● **Exercise**
Filter the data for lines with the word "lenguaje" and copy those lines.
==== Material for this task ====
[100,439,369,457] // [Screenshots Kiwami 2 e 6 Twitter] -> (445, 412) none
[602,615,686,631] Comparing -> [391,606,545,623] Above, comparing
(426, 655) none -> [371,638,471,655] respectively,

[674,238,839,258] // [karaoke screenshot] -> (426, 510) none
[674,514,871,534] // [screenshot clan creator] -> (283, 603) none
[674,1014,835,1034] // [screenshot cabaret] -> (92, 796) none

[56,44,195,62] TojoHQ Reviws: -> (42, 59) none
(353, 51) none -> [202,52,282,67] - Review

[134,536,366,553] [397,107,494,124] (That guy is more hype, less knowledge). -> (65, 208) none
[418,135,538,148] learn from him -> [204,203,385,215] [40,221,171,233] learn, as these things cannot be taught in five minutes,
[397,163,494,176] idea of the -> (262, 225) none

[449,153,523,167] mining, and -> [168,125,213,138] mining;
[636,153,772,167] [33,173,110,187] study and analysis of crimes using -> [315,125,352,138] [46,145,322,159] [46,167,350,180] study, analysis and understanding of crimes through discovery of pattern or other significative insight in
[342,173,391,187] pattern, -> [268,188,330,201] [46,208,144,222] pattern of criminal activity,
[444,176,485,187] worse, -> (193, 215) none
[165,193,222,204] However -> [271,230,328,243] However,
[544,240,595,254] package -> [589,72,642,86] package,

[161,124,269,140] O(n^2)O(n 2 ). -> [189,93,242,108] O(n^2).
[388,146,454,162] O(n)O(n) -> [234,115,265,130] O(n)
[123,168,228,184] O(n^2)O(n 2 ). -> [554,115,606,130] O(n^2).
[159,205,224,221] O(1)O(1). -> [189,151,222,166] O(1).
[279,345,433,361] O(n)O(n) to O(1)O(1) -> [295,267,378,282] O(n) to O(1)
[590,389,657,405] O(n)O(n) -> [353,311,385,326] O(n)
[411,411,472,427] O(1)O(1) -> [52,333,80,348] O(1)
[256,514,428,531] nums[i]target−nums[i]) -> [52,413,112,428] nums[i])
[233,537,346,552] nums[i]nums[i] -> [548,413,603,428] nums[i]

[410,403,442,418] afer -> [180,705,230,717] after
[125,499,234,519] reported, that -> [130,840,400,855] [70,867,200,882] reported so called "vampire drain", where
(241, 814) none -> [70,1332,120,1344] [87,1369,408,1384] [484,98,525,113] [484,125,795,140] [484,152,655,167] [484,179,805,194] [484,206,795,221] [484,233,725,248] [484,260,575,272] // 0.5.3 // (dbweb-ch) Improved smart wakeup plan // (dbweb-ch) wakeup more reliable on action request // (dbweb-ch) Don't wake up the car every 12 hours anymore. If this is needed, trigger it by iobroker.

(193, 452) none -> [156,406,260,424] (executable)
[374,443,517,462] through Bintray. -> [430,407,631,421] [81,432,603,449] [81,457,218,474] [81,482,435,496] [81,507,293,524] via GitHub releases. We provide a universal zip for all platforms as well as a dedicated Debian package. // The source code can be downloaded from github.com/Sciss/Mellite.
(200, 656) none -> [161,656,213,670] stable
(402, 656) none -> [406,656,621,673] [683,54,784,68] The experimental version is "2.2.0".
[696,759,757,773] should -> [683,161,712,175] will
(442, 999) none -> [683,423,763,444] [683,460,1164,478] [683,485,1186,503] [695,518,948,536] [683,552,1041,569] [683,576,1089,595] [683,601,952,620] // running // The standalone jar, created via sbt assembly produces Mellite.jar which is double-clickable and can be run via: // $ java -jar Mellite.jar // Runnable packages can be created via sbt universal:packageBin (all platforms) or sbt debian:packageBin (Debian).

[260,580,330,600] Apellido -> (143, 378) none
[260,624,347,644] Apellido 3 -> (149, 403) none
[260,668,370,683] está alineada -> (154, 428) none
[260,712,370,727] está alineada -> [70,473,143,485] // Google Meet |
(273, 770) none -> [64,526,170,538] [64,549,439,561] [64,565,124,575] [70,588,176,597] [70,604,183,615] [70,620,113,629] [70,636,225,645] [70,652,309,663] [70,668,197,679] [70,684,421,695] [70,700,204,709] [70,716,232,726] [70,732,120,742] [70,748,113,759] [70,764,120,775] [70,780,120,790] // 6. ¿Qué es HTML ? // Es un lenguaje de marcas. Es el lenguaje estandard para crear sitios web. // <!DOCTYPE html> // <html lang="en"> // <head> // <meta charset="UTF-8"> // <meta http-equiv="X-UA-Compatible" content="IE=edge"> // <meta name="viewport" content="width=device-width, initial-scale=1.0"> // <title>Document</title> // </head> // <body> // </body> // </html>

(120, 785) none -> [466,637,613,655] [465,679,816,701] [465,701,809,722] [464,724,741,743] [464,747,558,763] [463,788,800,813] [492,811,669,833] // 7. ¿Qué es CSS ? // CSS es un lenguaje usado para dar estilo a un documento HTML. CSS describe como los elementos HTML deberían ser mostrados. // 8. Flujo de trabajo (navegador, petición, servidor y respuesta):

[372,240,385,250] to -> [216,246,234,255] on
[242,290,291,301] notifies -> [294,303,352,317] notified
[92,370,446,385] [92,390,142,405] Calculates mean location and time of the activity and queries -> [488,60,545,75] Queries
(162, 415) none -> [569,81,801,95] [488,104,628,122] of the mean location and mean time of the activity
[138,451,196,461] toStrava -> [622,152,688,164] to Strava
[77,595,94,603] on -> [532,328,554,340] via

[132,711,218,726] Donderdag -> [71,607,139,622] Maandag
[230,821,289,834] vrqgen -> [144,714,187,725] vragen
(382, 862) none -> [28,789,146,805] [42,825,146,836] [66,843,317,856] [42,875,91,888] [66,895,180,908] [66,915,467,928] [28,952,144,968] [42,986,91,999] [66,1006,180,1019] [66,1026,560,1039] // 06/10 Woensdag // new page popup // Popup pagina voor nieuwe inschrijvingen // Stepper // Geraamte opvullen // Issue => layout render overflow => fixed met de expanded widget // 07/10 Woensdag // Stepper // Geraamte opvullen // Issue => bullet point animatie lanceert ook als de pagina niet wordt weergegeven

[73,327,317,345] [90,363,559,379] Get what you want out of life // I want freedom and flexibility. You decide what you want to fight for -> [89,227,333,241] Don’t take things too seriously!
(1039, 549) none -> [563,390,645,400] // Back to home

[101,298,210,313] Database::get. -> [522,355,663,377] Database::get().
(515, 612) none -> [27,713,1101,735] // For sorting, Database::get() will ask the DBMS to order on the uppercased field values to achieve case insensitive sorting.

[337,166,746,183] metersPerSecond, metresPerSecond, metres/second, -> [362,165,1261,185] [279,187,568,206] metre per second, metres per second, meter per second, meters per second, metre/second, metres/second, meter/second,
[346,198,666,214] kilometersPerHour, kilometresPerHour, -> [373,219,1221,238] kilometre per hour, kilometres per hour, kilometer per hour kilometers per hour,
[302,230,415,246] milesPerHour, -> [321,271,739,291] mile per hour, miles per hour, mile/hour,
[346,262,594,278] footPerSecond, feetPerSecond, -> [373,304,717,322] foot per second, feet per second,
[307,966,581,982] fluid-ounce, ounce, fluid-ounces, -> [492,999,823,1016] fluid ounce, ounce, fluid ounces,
====
● **Solution for this problem**
(273, 770) none -> [64,526,170,538] [64,549,439,561] [64,565,124,575] [70,588,176,597] [70,604,183,615] [70,620,113,629] [70,636,225,645] [70,652,309,663] [70,668,197,679] [70,684,421,695] [70,700,204,709] [70,716,232,726] [70,732,120,742] [70,748,113,759] [70,764,120,775] [70,780,120,790] // 6. ¿Qué es HTML ? // Es un lenguaje de marcas. Es el lenguaje estandard para crear sitios web. // <!DOCTYPE html> // <html lang="en"> // <head> // <meta charset="UTF-8"> // <meta http-equiv="X-UA-Compatible" content="IE=edge"> // <meta name="viewport" content="width=device-width, initial-scale=1.0"> // <title>Document</title> // </head> // <body> // </body> // </html>
(120, 785) none -> [466,637,613,655] [465,679,816,701] [465,701,809,722] [464,724,741,743] [464,747,558,763] [463,788,800,813] [492,811,669,833] // 7. ¿Qué es CSS ? // CSS es un lenguaje usado para dar estilo a un documento HTML. CSS describe como los elementos HTML deberían ser mostrados. // 8. Flujo de trabajo (navegador, petición, servidor y respuesta):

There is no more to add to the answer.